• _TASK STATEMENT_
Make an exact copy of all the entries, but do not reproduce the pictures.

• _DATASET RECORDS_
--

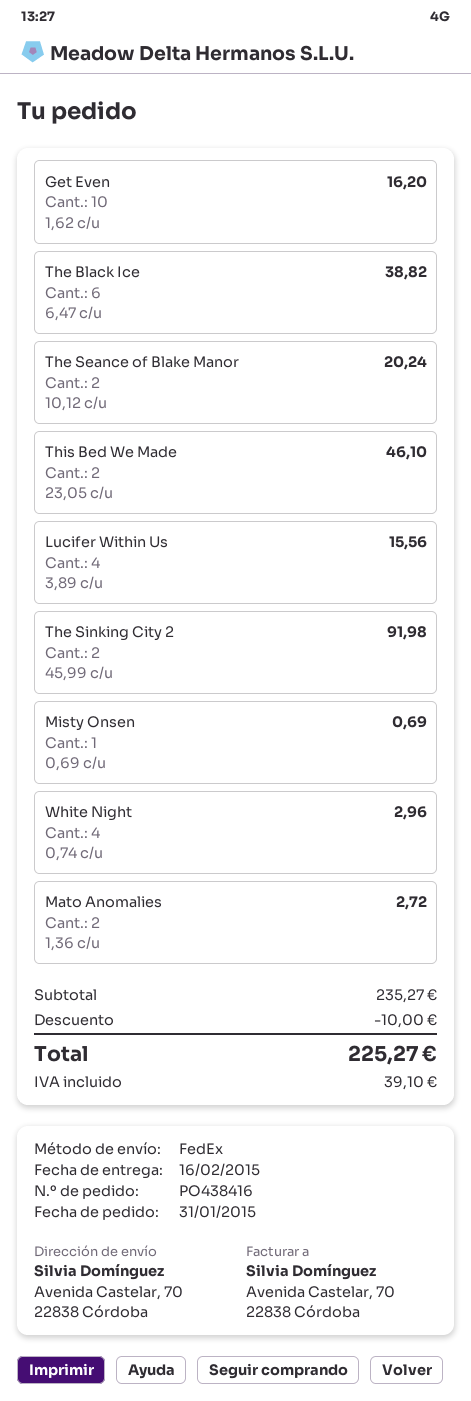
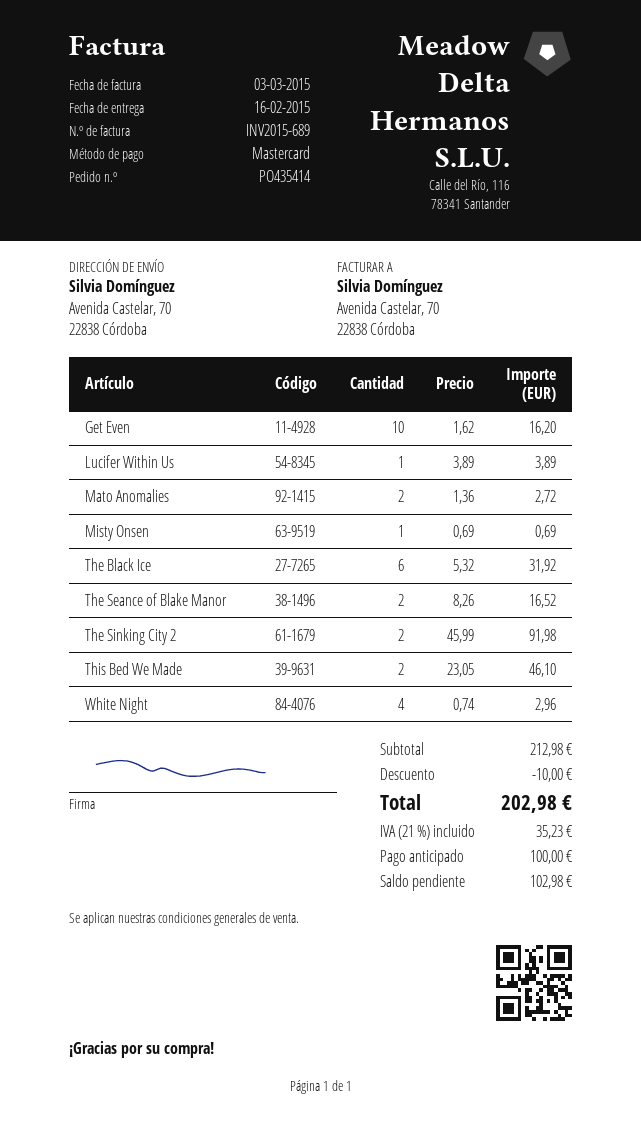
order number: PO438416 -> PO435414
The Black Ice: 6 x 6.47 = 38.82 -> 6 x 5.32 = 31.92
The Seance of Blake Manor: 2 x 10.12 = 20.24 -> 2 x 8.26 = 16.52
Lucifer Within Us: 4 x 3.89 = 15.56 -> 1 x 3.89 = 3.89
subtotal: 235.27 -> 212.98
tax: 39.10 -> 35.23
total: 225.27 -> 202.98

--

• _YOUR RESPONSE_
order number: PO438416 -> PO435414
The Black Ice: 6 x 6.47 = 38.82 -> 6 x 5.32 = 31.92
The Seance of Blake Manor: 2 x 10.12 = 20.24 -> 2 x 8.26 = 16.52
Lucifer Within Us: 4 x 3.89 = 15.56 -> 1 x 3.89 = 3.89
subtotal: 235.27 -> 212.98
tax: 39.10 -> 35.23
total: 225.27 -> 202.98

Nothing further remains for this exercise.